Offshore
HSBC's Swiss Private Bank Says Has Moved On From Secrecy Model In Reaction To Fresh Media Claims

HSBC's private bank says it is a very different institution today to the kind of bank that allegedly helped thousands of people dodge taxes via secret accounts, in a response to fresh controversy.
(Updated with reaction.)
A story claiming that HSBC helped thousands of wealthy
UK clients dodge taxes via Swiss private bank accounts
relates to events happening before major changes in 2008, the
bank has stated.
A BBC Panorama documentary described how it had “seen
thousands of accounts from HSBC's private bank in Switzerland
leaked by a whistleblower in 2007. They show bankers helped
clients evade tax and offered deals to help tax dodgers stay
ahead of the law.”
Such a report adds to a drumbeat of media and political
controversy over the role of firms providing offshore banking
facilities, although in recent years American, UK and other
banking groups have had to significantly change direction in the
face of mounting criticism. A number these banks, such as HSBC
itself, have suffered theft of client data. The BBC
report mentioned how documents, stolen by a computer specialist
working at HSBC, contained details of more than 100,000 clients
worldwide.
"HSBC's Swiss private bank began a radical transformation in 2008 to prevent its services from being used to evade taxes or launder money. New senior management have comprehensively overhauled the business, including closing the accounts of clients who did not meet our high standards and ensuring we have strong compliance controls in place,” Franco Morra, chief executive, Private Bank Switzerland, said in a statement emailed to WealthBriefing over the weekend.
“We have no appetite for business with clients or potential clients who do not meet our financial crime compliance standards. These disclosures about historical business practices are a reminder that the old business model of Swiss private banking is no longer acceptable,” Morra said.
In December last year, it was reported that Swiss authorities
had charged a former computer analyst at the private
bank of HSBC in Geneva with industrial espionage and breach of
secrecy laws. Herve Falciani reportedly gave prosecutors in
France and Spain data on thousands of Swiss bank accounts. He has
previously told the media that he is a whistleblower trying
to help governments track down citizens who used accounts in
Switzerland to evade paying tax.
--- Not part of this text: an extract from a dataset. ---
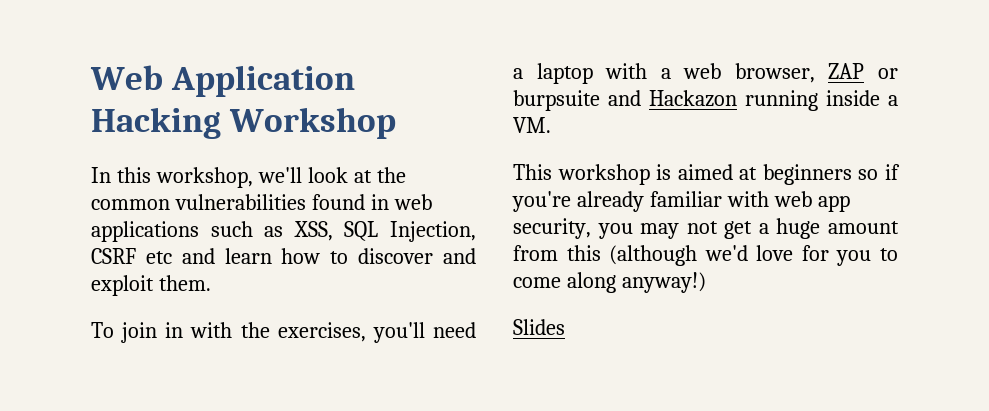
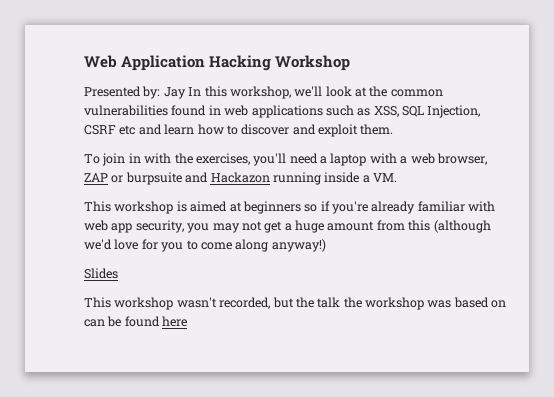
(397, 123) none -> [84,86,186,99] Presented by: Jay
(565, 327) none -> [84,297,507,310] [84,316,188,327] // This workshop wasn't recorded, but the talk the workshop was based on can be found here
But Switzerland's attorney
general, which did not identify Falciani by name, has said that
Falciani tried to profit from the data. It accused him of trying
to sell the information to banks in Lebanon.
HSBC’s private banking activities have been the subject of
negative media reports for some time. The Swiss private banking
part of the firm has been charged by a Belgian court with tax
fraud and money laundering after being accused of helping wealthy
customers avoid tax, costing hundreds of millions of euros in
unpaid taxes. Prosecutors allege that the bank helped hundreds of
clients, including diamond dealers in Antwerp, move money
to tax havens located mainly in Panama and the British
Virgin Islands. HSBC says it is co-operating with investigations.
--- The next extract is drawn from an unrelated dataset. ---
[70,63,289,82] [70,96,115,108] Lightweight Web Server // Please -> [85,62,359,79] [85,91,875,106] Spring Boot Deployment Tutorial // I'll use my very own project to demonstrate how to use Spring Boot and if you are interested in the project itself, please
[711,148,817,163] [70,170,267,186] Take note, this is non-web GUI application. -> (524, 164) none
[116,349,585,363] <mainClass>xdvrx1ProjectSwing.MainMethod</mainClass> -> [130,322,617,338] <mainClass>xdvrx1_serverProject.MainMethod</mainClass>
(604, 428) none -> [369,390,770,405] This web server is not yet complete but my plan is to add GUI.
Meanwhile, Argentina’s tax agency has charged HSBC for helping
more than 4,000 clients evade taxes by hiding their money away in
secret Swiss bank accounts.
As far as the leaked data from HSBC’s Swiss private bank in
Geneva is concerned, the BBC report said HM Revenue and
Customs, the UK tax authority, was given the leaked data in 2010
and has identified 1,100 people who had not paid their taxes. But
almost five years later, only one tax evader has been prosecuted.
HMRC said £135 million ($205 million) in tax, interest and
penalties have now been paid by those who hid their assets in
Switzerland.
"The HSBC case is quite different from other recent tax scandals. HSBC has been complicit in clear tax evasion and law breaking rather than legitimate tax avoidance,” Professor Crawford Spence, of Warwick Business School, told this publication.
“The latest details to emerge from the Public Accounts Committee [of the UK’s House of Commons] are also particularly damning for the UK tax authorities, HMRC,” he continued. “It appears that we need to rely on computer hackers, investigative journalists and corporate whistleblowers to expose tax evasion. HMRC should be doing this as a matter of course, but must be lacking either in resources, political will or both,” he added.
The UK and Switzerland have signed a bilateral agreement under
which Britons with undeclared accounts in the Alpine state can
declare this money and, depending on the speed of compliance,
incur certain penalties.
Meanwhile, the US and Switzerland in 2013 signed an accord under
which Swiss banks have the option to state if they think they do,
or do not, have the risk of undeclared money.